- [ASSIGNMENT] Restate every line below word for word, but drop each picture.

··· MATERIAL FOR THE TASK ···

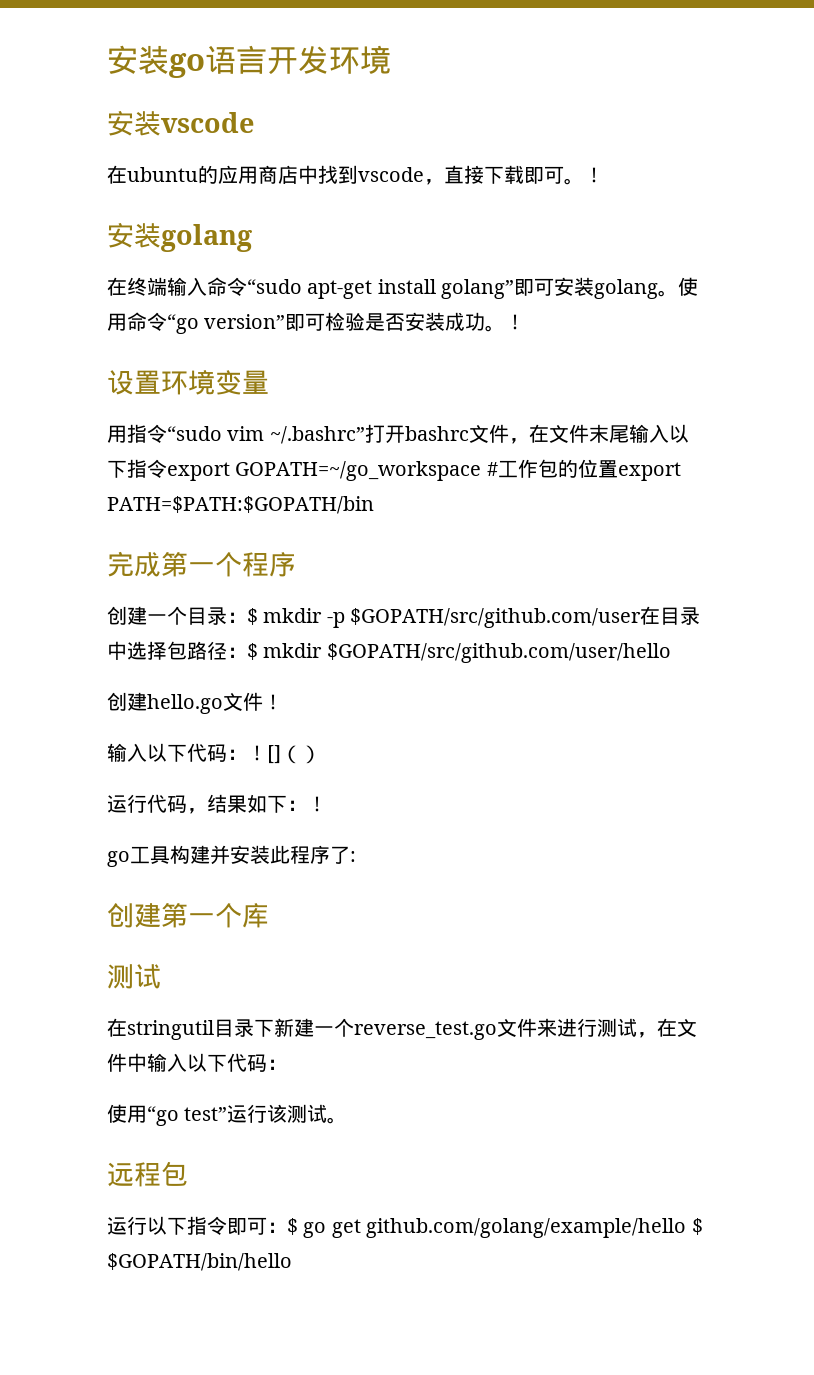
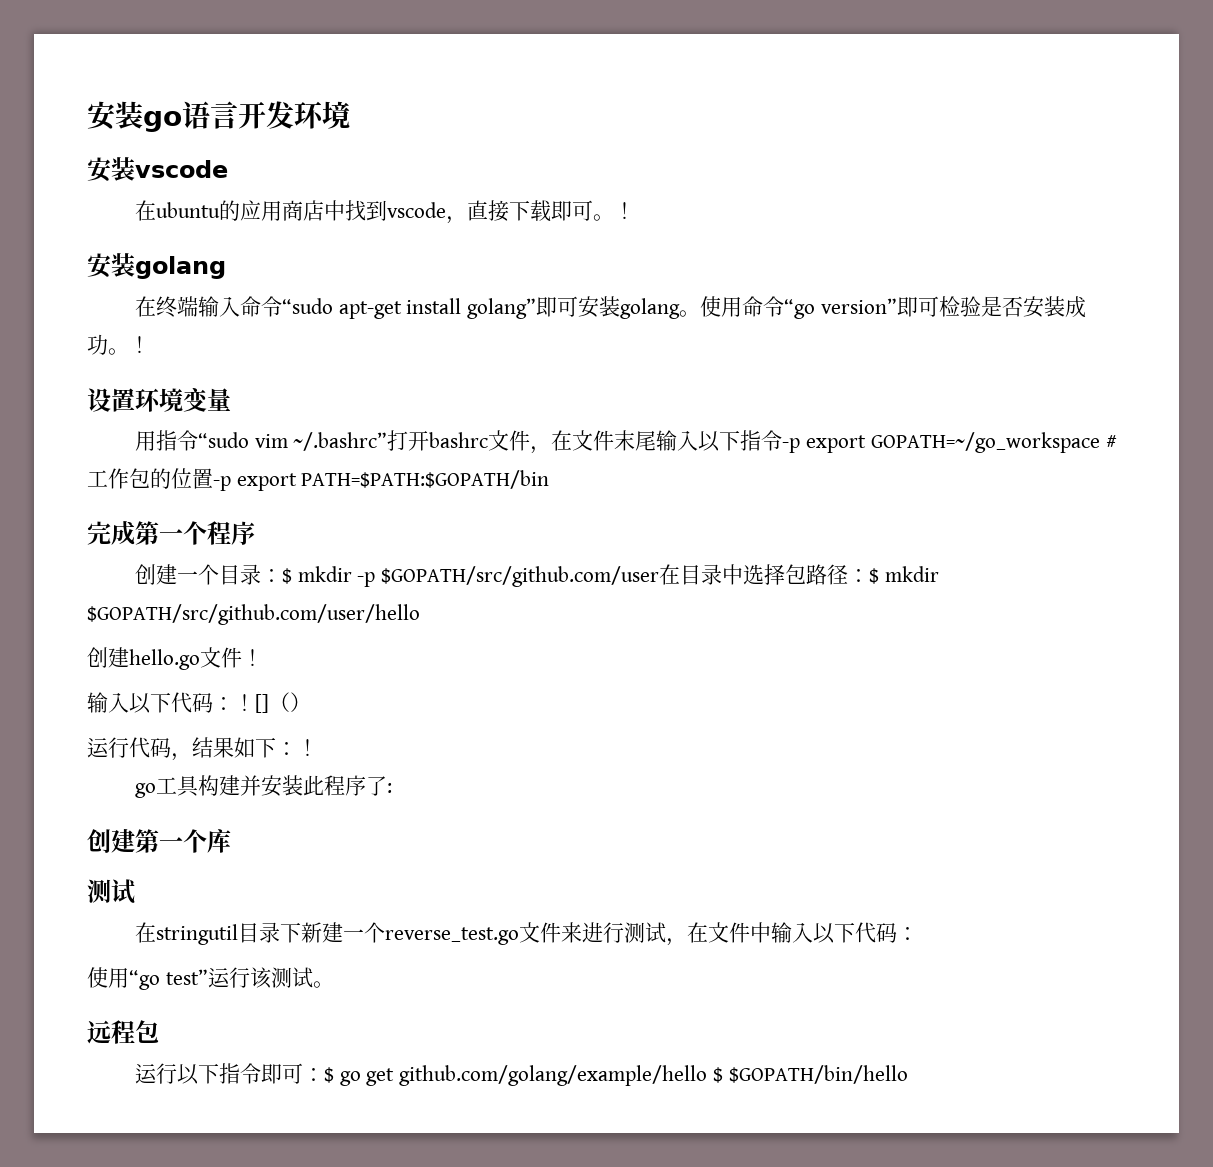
(167, 468) none -> [782,438,801,453] -p
(618, 469) none -> [213,476,231,491] -p

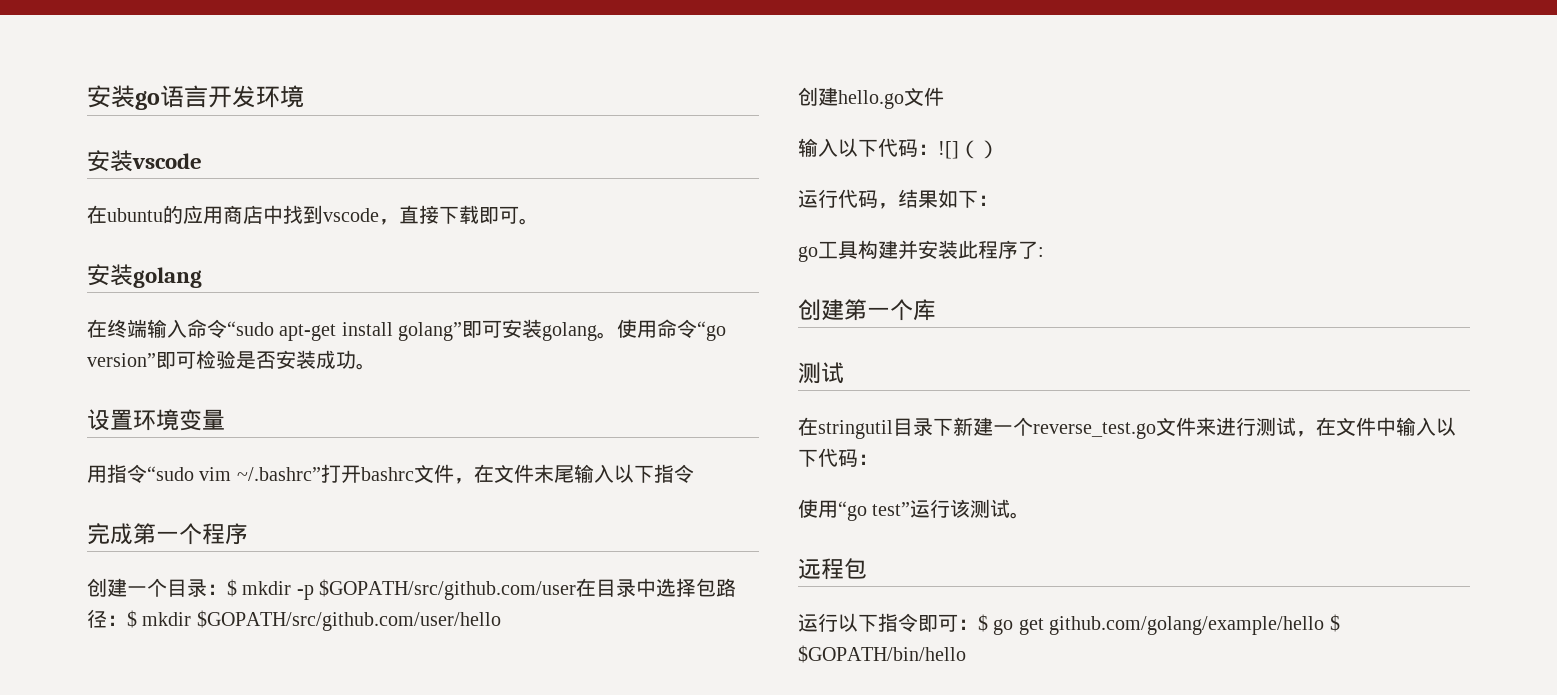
[614,202,636,219] ！ -> (539, 221) none
[129,336,150,353] ！ -> (376, 366) none
[782,432,1117,453] [87,468,550,491] -p export GOPATH=~/go_workspace #工作包的位置-p export PATH=$PATH:$GOPATH/bin -> (694, 473) none
[242,649,263,666] [87,692,269,714] ！ // 输入以下代码：！[] -> [798,138,959,159] // 输入以下代码：![]
[297,739,318,756] ！ -> (998, 200) none

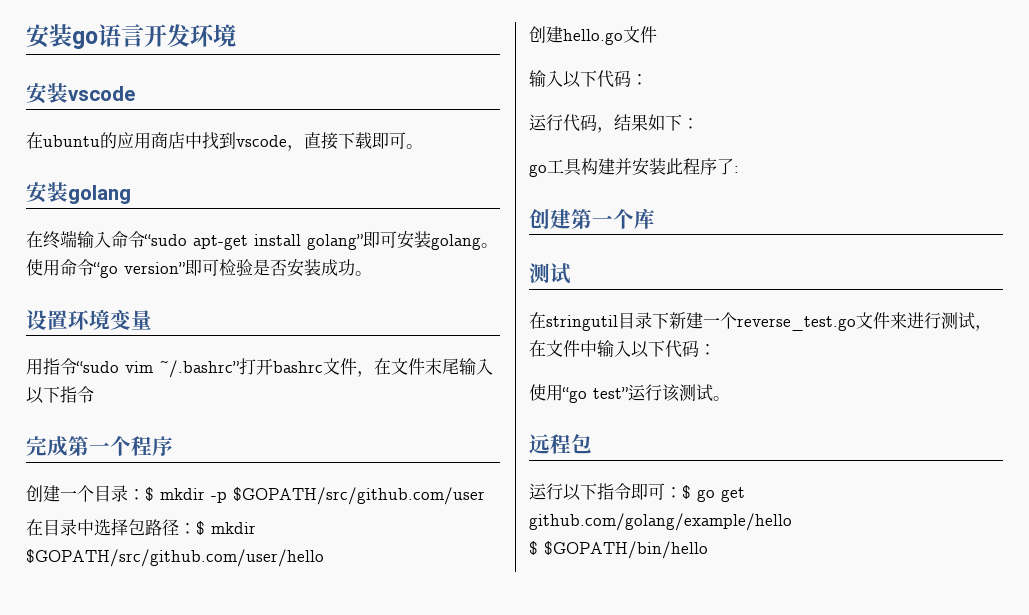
(577, 589) none -> (485, 496) //
[938,140,999,159] ![]（） -> (648, 79) none
(1325, 625) none -> (792, 522) //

···

- [YOUR RESPONSE]
(167, 468) none -> [782,438,801,453] -p
(618, 469) none -> [213,476,231,491] -p

[614,202,636,219] ！ -> (539, 221) none
[129,336,150,353] ！ -> (376, 366) none
[782,432,1117,453] [87,468,550,491] -p export GOPATH=~/go_workspace #工作包的位置-p export PATH=$PATH:$GOPATH/bin -> (694, 473) none
[242,649,263,666] [87,692,269,714] ！ // 输入以下代码：！[] -> [798,138,959,159] // 输入以下代码：![]
[297,739,318,756] ！ -> (998, 200) none

(577, 589) none -> (485, 496) //
[938,140,999,159] ![]（） -> (648, 79) none
(1325, 625) none -> (792, 522) //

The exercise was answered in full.